Calculating Protoplanet Collisions in the Early Solar System


De Carli, P. S., Xie, Z., & Sharp, T. (2009, June). Calculating protoplanet collisions in the early solar system. In APS Shock Compression of Condensed Matter Meeting Abstracts (pp. CKT-30).


We study shock-synthesized high-pressure phases in meteorites in infer the conditions under which they formed. These phase are found in or adjacent to locally melted veins or pockets that formed on shock compression. The melt veins cooled by conduction to adjacent cooler material. We use static high pressure data to establish the pressure range over which the melt solidified and cooled and the observed phases formed. One may then calculate the shock temperature of the cooler material. In general, we know only that the initial temperature of the melt vein lies above the liquidus.
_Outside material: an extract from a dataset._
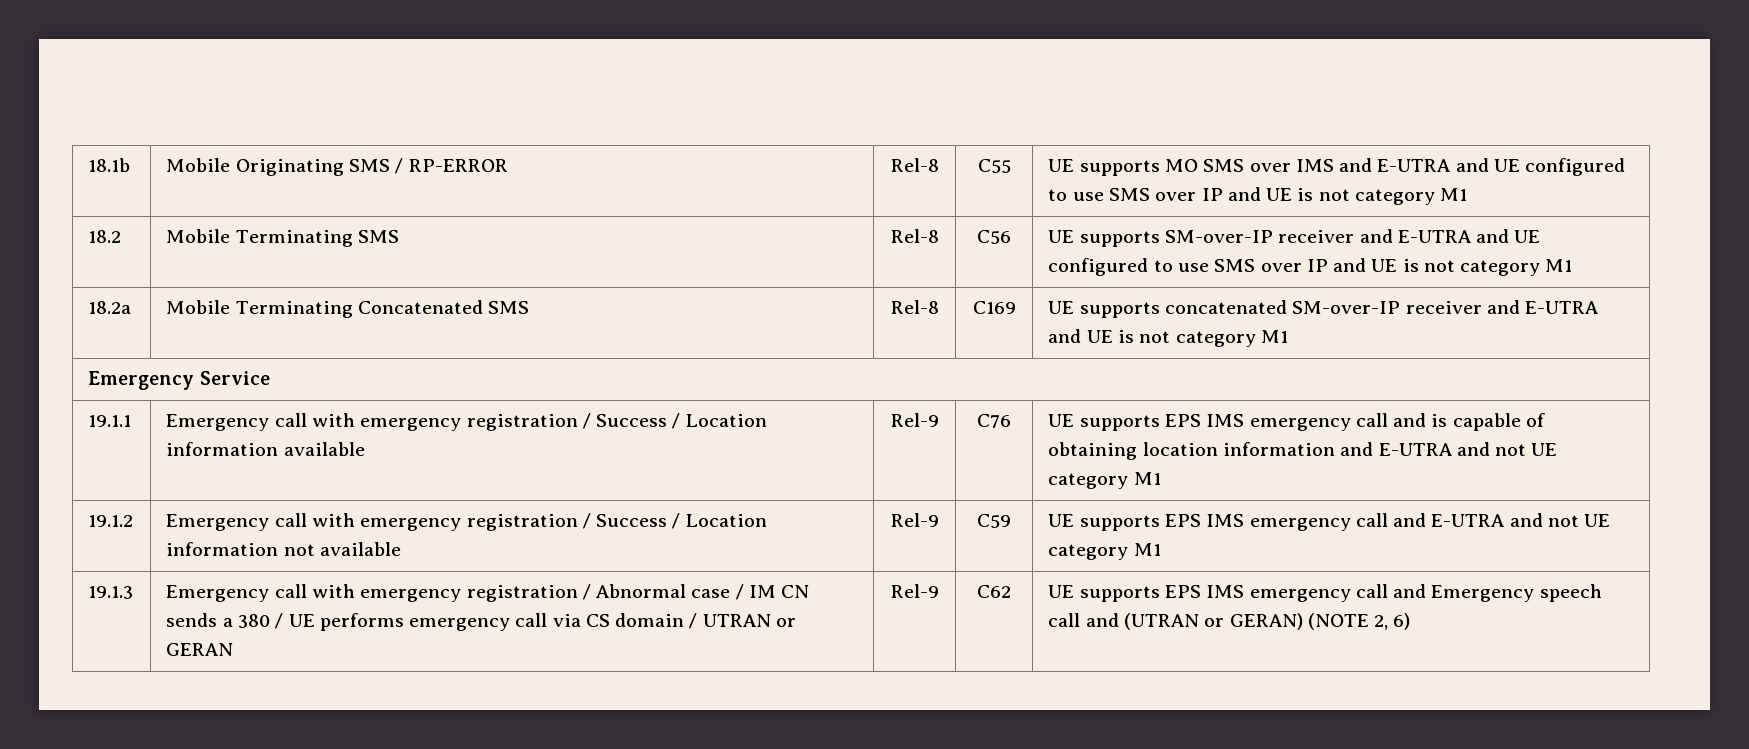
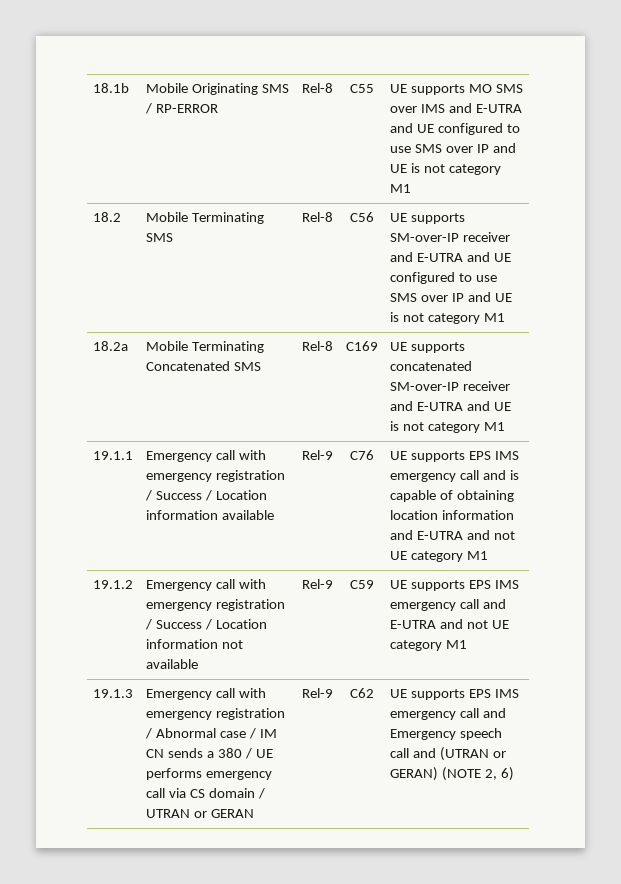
- Emergency Service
In a recent observation, we have found a secondary melt zone adjacent to a vein. The width of this zone provides a measure of the peak temperature of the melt vein. Calculations of the thermal and pressure history of the melt vein indicates that this meteorite was subjected to shock pressures in the range of 18-22 GPa for a duration of at least a second. We use the Autodyn(TM)code to calculate impacts between meteorite parent bodies in the early solar system. We infer that this meteorite must have been at a depth of at least 10 km at the time of the impact that produced the observed high-pressure phases.